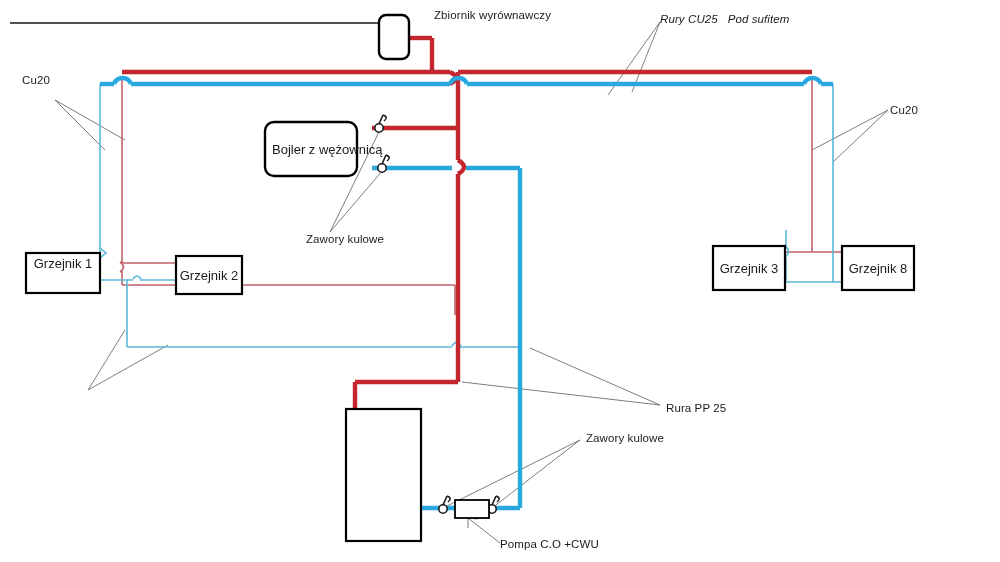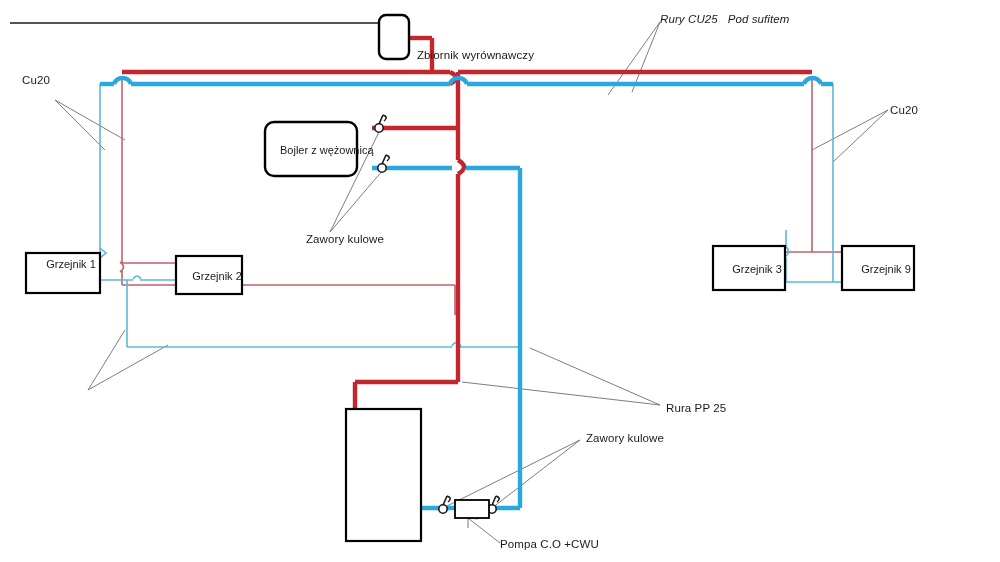"Zbiornik wyrównawczy" div.lbl { left: 417px -> 434px; margin-top: 40px -> none }
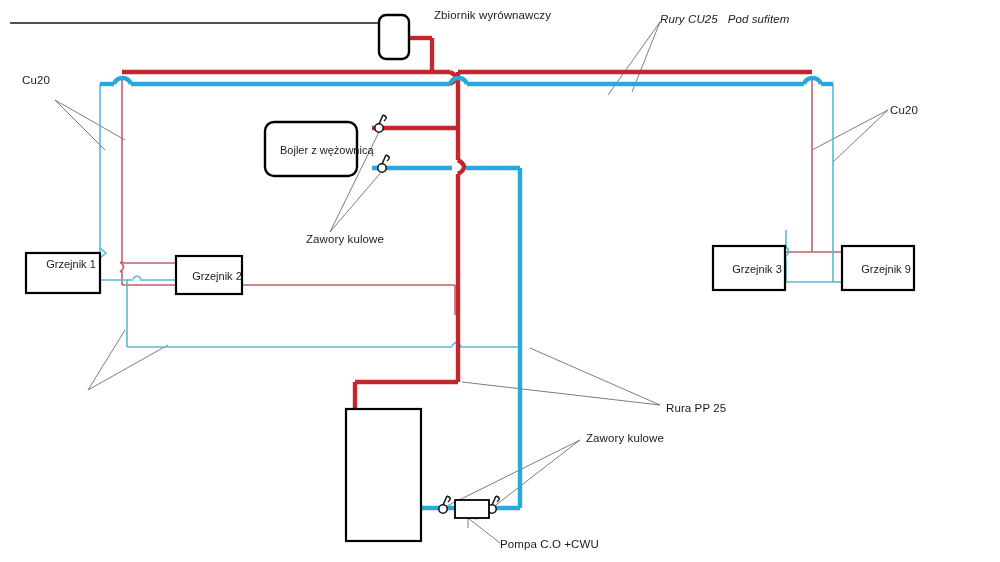"Bojler z wężownicą" .boxlbl { font-size: 11px -> 13px; margin-left: 8px -> none }
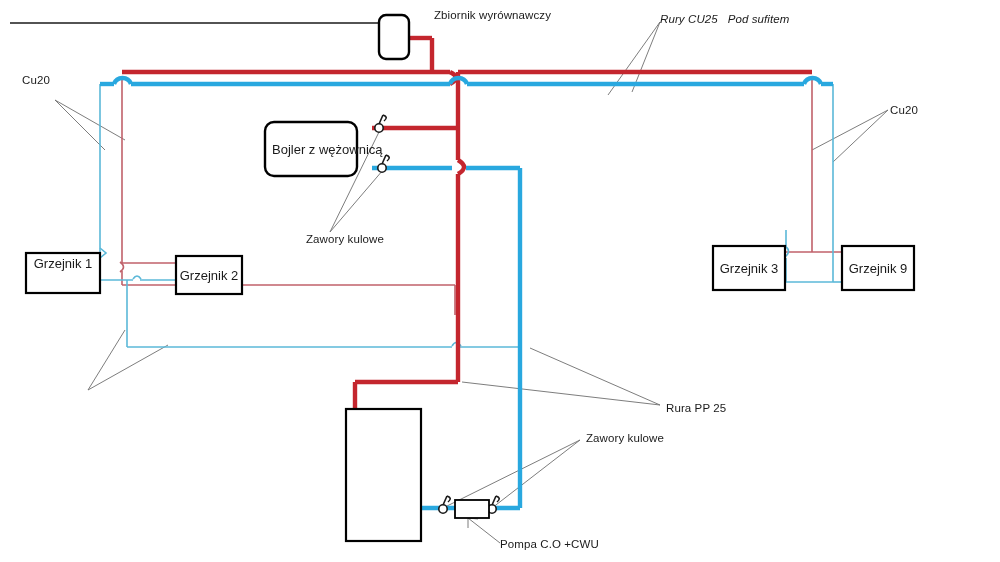"Grzejnik 9" div.boxlbl { text: 9 -> 8 }
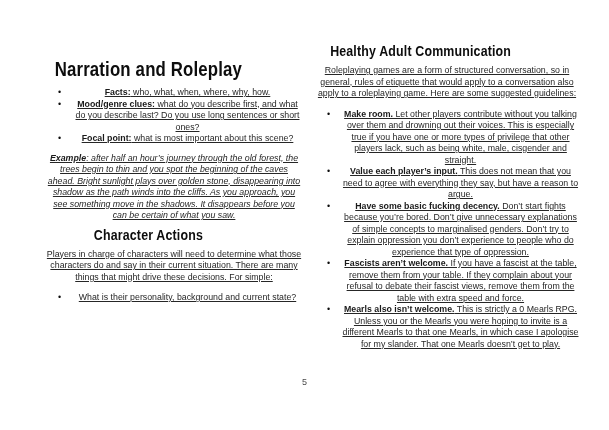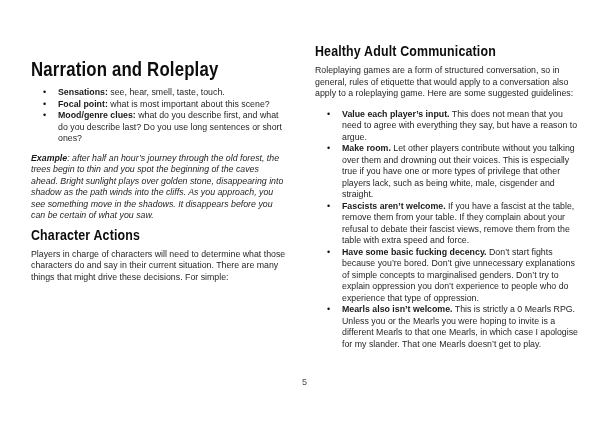"Healthy Adult Communication" .col { text-align: none -> center }
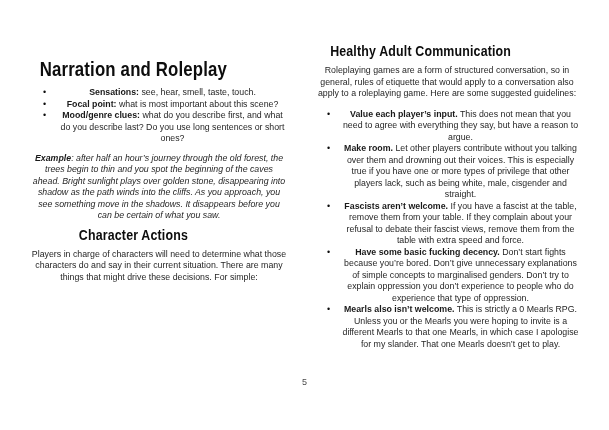"Narration and Roleplay" .col.left { left: 31px -> 46px }
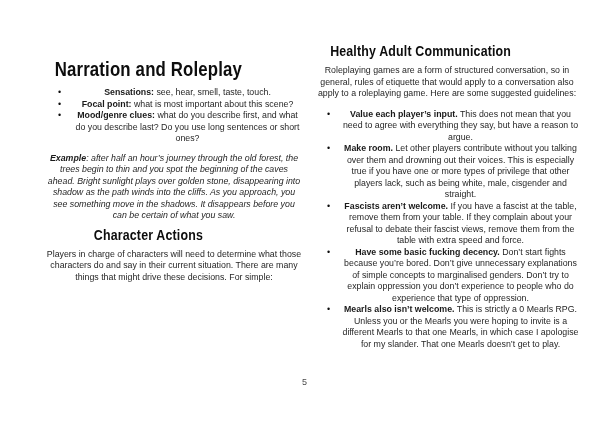"Roleplaying games are a form" p, li { text-decoration: none -> underline }
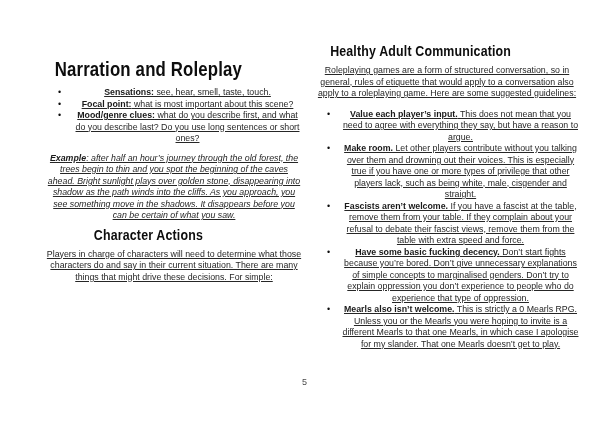"Facts: who, what, when, where," li { html: none -> <li><span>Facts:</span><span> who, what, when, where, why, how.</span></li> }
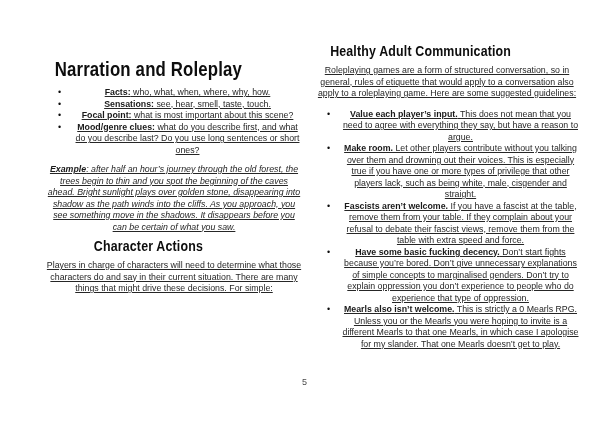"Sensations: see, hear, smell, taste," li { html: <li><span>Sensations:</span><span> see, hear, smell, taste, touch.</span></li> -> none }
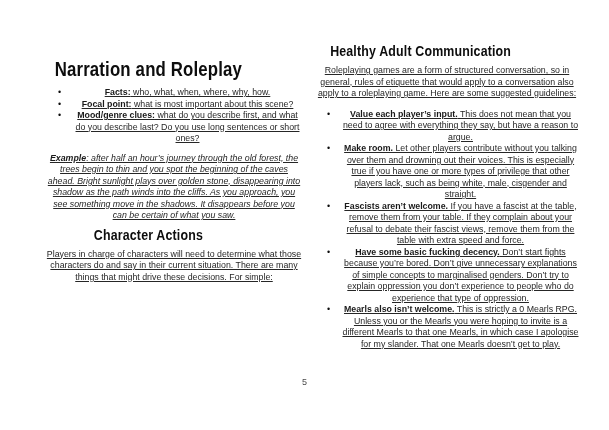"Focal point: what is most" li { order: before "Mood/genre clues: what do you" -> after "Mood/genre clues: what do you" }
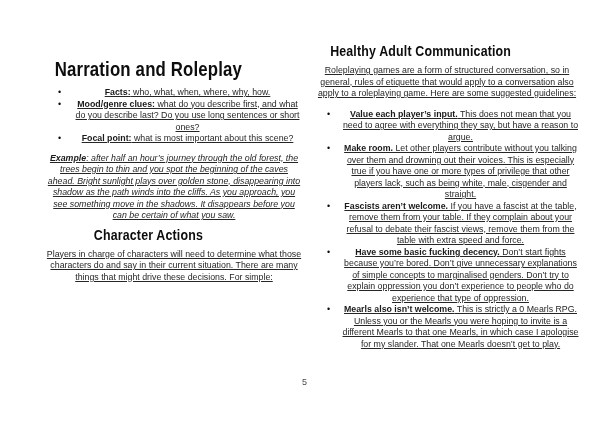"Value each player’s input. This" li { order: before "Make room. Let other players" -> after "Make room. Let other players" }
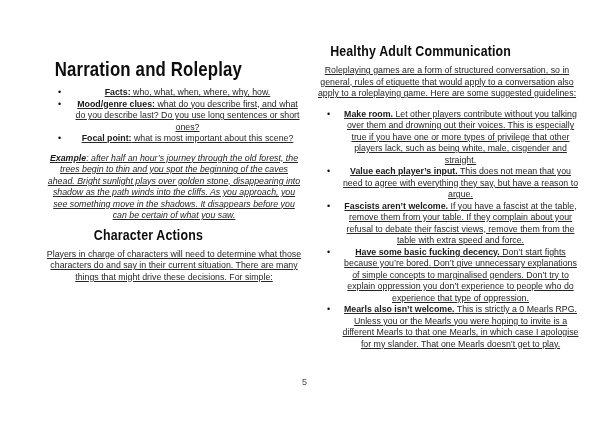"Fascists aren’t welcome. If you" li { order: before "Have some basic fucking decency." -> after "Have some basic fucking decency." }
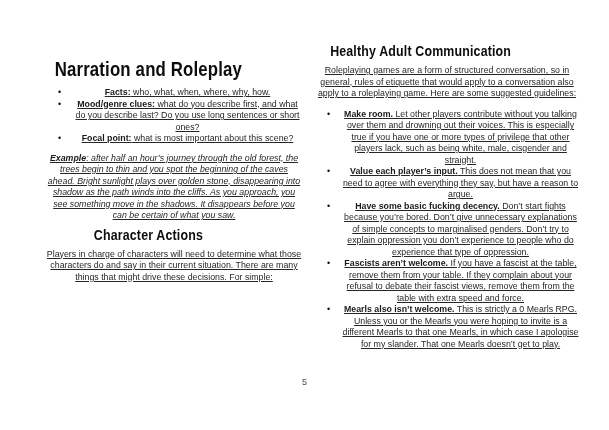"What is their personality, background" li { html: none -> <li><span>What is their personality, background and current state?</span></li> }
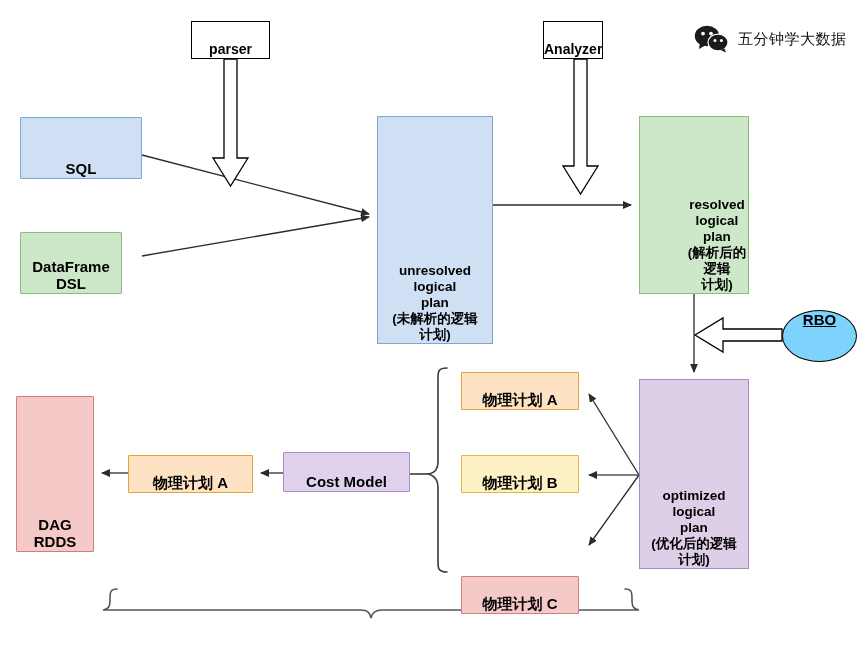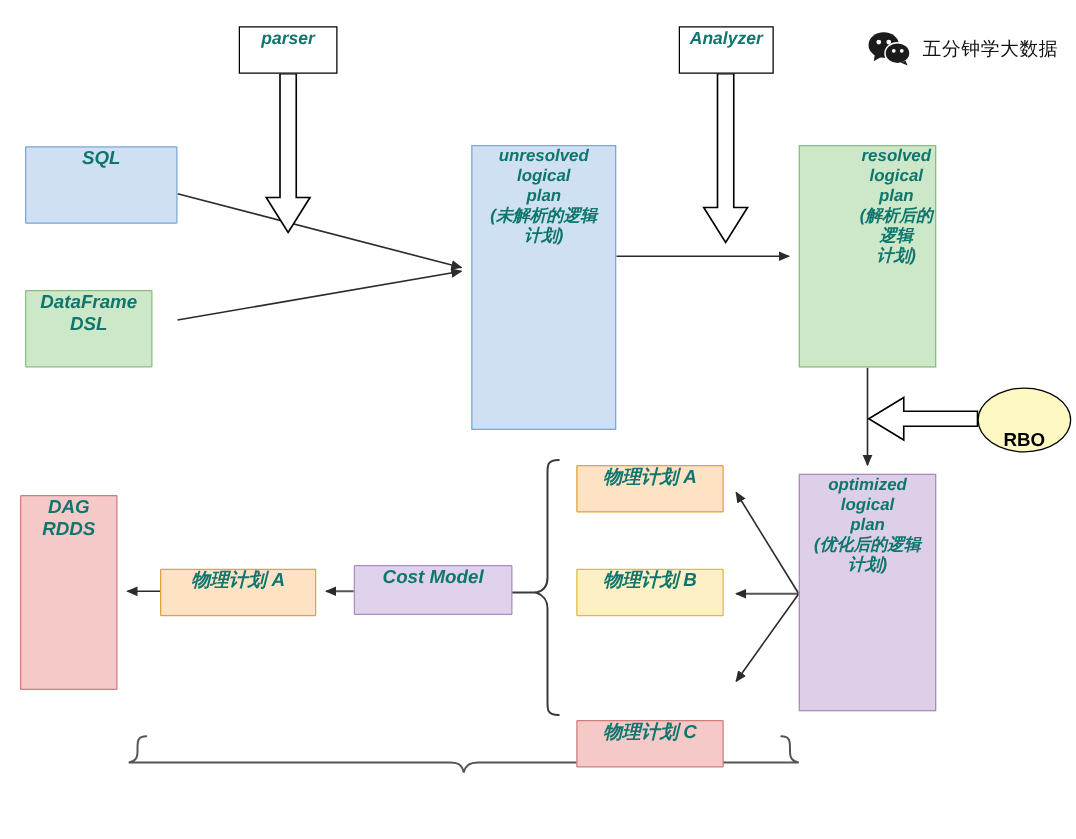"parser" .node { align-items: flex-start -> flex-end; color: #0f766e -> #000000; font-style: italic -> none }
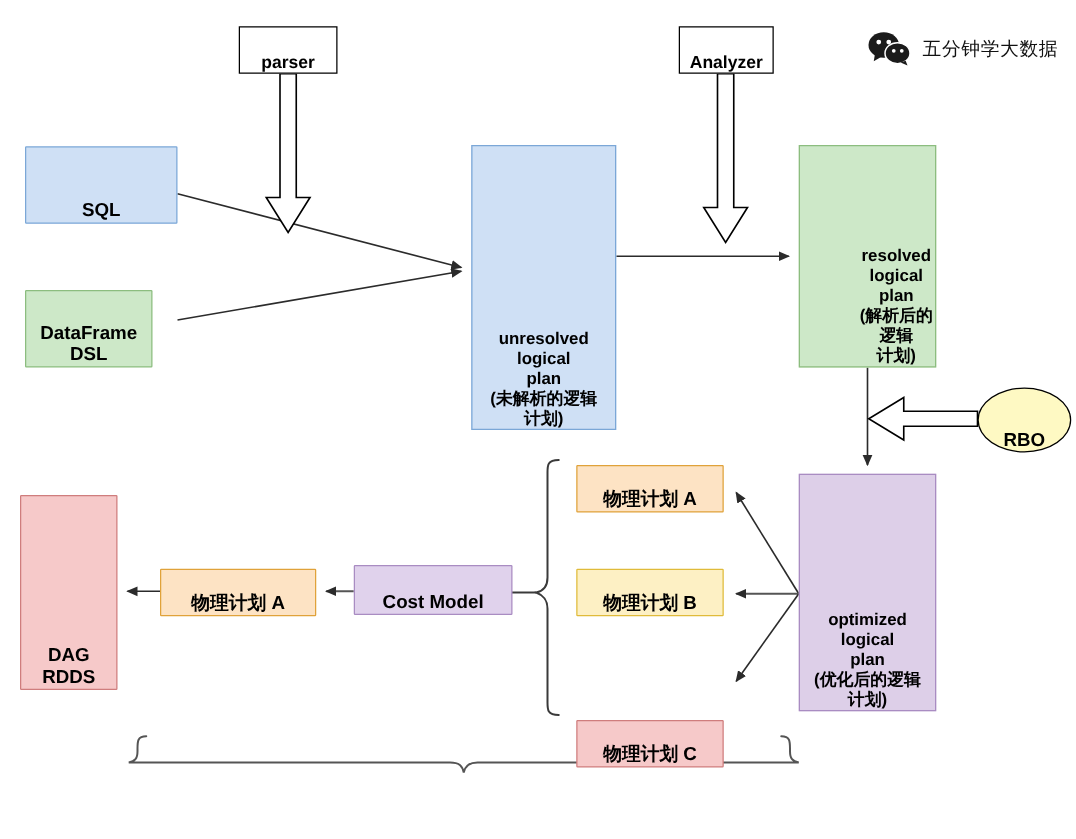"Analyzer" #node-analyzer { width: 76px -> 60px }
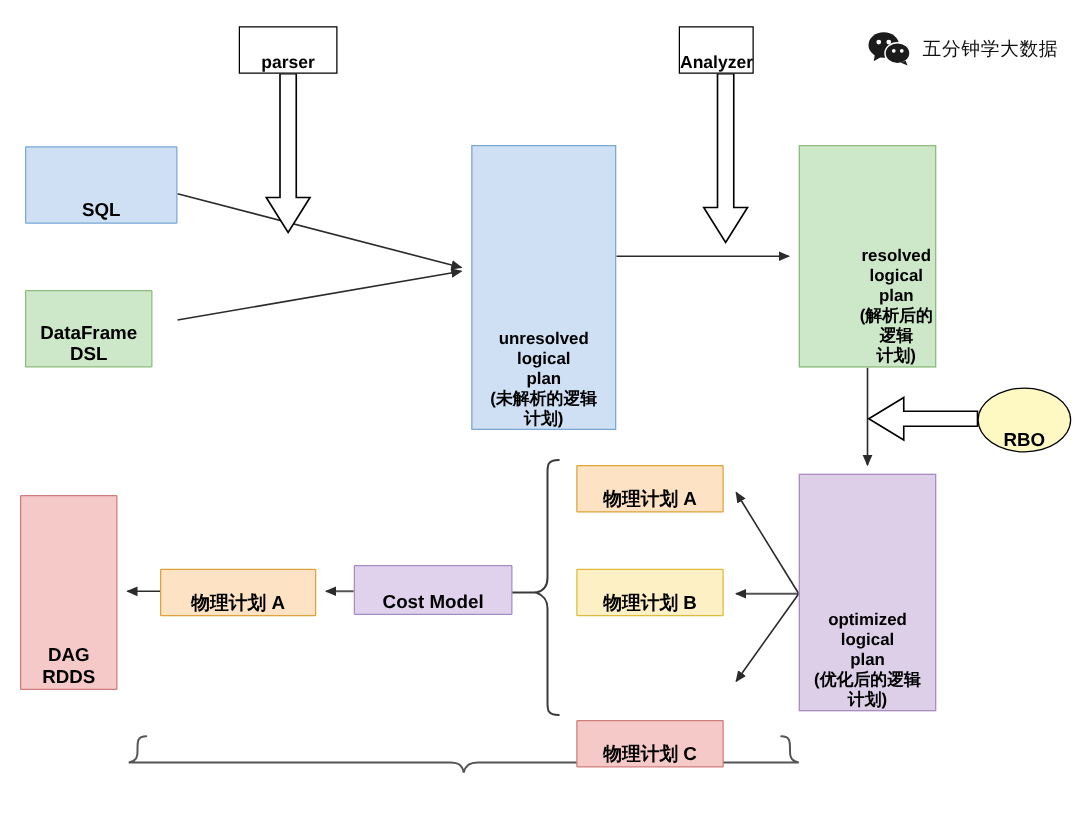"RBO" .ellipse { align-items: flex-end -> flex-start; background: #fef9c3 -> #7dd3fc; text-decoration: none -> underline }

Task item
Return the line containing "align-items: flex-start ->" and every line after it through the end of the records above, exactly and nothing else, but not the pictures.

Output
"parser" .node { align-items: flex-start -> flex-end; color: #0f766e -> #000000; font-style: italic -> none }
"Analyzer" #node-analyzer { width: 76px -> 60px }
"RBO" .ellipse { align-items: flex-end -> flex-start; background: #fef9c3 -> #7dd3fc; text-decoration: none -> underline }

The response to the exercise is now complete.